Sometimes there’s a disconnect when businesses are bringing in a lot in sales but your income statement is saying otherwise. When this happens make sure that you have a good sense of your costs. First, we suggest looking at your expenses and making sure that they’re all required to run your business. Or, check if there are some extras or nice-to-haves tucked away in there. Once you’ve done that, see if your gross margin can cover your expenses. In an ideal world, that would also include your expected profit. Then, if that’s still not working out the way you expected, you should look at the selling price of your product or the price of the goods you are selling. Lastly, you can look for grants that the government may offer. These include subsidies for hiring summer students or credits for hiring red seal apprentices.

Some Examples…

Our first example is a company that brings in $15,000 a month. However, their operating costs are $18,000 a month. This shows that even though there are notable sales coming in the door, they can’t cover their everyday costs. Looking at expenses would be a good way to start. Here, we find redundant monthly software costs of $500 and unused additional phone lines, and other redundant expenses.

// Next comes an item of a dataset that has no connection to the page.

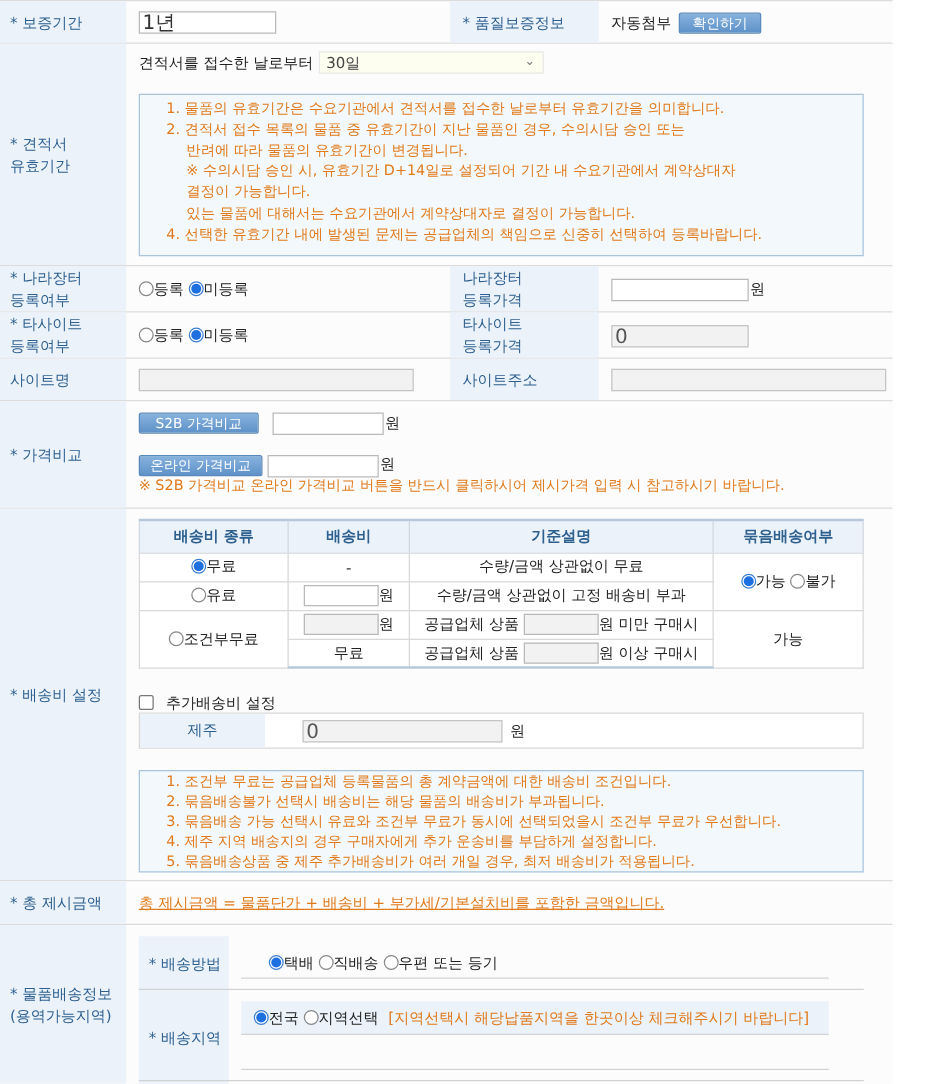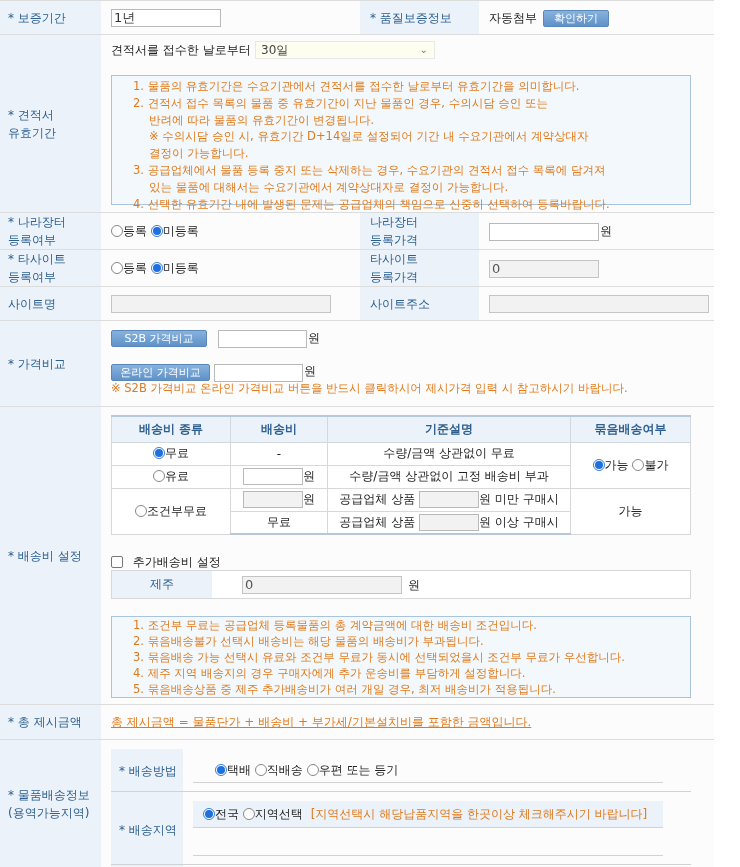"1년" .inp { font-size: 13px -> 16px }
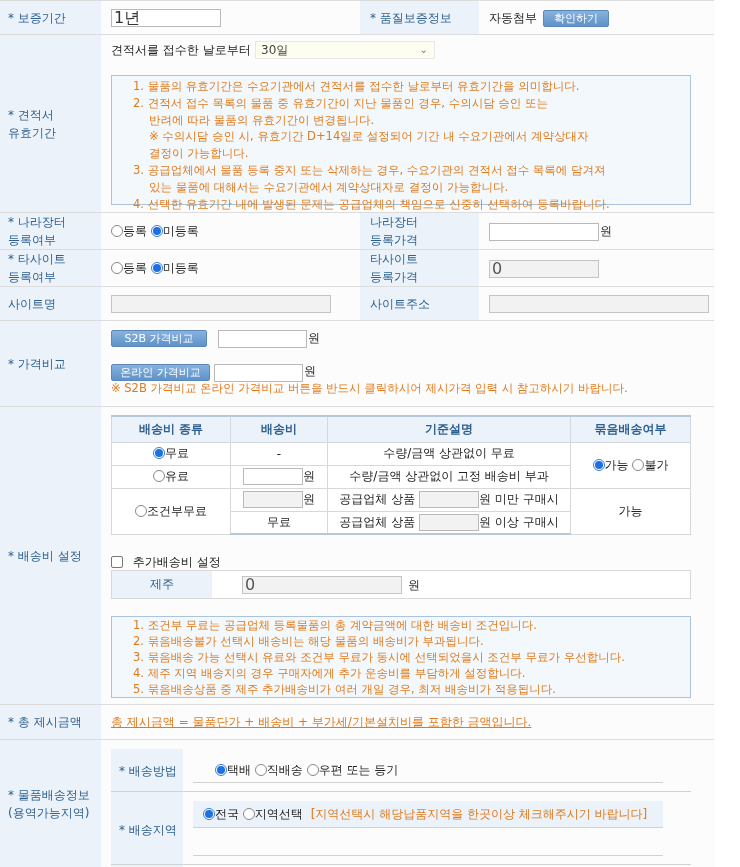"3. 공급업체에서 물품 등록 중지" div { html: <div>3. 공급업체에서 물품 등록 중지 또는 삭제하는 경우, 수요기관의 견적서 접수 목록에 담겨져</div> -> none }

Our second example is a seasonal business. It’s run out of a home in winter and summer but had to shut down from mid-March to mid-May. They usually only add one or two more staff members each busy season. In the age of COVID-19, these would generally be their slowest months however in 2020, they were closed. You might think this year would have less profit than their 2019 year, however, while they were closed, their daily operating costs were minimal. So, even though their overall sales for the year have decreased, their profit was higher because they didn’t have to pay overhead costs for months that didn’t generate a lot of sales.

Take-Home Point

While both profitability and cash flow are important, make sure that you are watching the amount of cash that you have in the bank to make sure that you can cover your bills as they come due and that your company can make it through the hard times.